Task instructions | If a line in the listing below contains "Lite", return that line.

Provided records |
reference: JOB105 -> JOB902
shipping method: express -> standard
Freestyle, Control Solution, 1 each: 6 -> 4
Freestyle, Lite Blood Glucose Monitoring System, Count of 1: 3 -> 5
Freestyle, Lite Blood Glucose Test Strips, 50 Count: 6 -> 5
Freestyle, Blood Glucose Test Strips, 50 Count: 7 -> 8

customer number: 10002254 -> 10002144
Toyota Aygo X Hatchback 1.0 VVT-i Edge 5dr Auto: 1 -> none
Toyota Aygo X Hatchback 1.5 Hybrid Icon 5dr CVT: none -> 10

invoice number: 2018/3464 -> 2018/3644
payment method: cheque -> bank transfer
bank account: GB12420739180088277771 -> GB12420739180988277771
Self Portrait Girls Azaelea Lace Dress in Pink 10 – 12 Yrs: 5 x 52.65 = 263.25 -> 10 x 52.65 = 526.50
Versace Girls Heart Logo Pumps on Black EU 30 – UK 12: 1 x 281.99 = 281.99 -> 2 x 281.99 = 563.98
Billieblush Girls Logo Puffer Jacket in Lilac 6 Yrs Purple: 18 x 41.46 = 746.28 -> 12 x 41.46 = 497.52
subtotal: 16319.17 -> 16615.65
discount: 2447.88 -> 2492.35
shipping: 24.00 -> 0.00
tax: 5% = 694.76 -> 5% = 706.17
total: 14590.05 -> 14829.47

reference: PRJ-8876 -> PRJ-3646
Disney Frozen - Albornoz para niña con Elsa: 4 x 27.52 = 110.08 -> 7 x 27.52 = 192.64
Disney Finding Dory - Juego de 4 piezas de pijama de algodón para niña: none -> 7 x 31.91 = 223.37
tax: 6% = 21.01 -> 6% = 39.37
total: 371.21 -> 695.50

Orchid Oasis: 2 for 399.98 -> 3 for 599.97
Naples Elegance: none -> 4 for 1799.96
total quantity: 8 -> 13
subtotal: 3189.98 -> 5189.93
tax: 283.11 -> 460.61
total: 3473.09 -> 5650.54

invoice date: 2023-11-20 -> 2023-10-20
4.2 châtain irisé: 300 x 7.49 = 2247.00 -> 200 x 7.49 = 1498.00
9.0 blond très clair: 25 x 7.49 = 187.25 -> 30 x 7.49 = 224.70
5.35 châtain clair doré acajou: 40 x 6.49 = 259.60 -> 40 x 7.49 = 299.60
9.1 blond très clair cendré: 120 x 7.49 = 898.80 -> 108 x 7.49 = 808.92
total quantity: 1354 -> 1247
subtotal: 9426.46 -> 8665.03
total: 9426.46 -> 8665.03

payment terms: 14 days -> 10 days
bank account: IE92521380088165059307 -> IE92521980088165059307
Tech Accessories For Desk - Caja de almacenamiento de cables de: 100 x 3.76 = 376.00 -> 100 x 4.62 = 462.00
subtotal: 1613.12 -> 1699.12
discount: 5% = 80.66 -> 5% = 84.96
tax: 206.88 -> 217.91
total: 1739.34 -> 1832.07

Task answer |
Freestyle, Lite Blood Glucose Monitoring System, Count of 1: 3 -> 5
Freestyle, Lite Blood Glucose Test Strips, 50 Count: 6 -> 5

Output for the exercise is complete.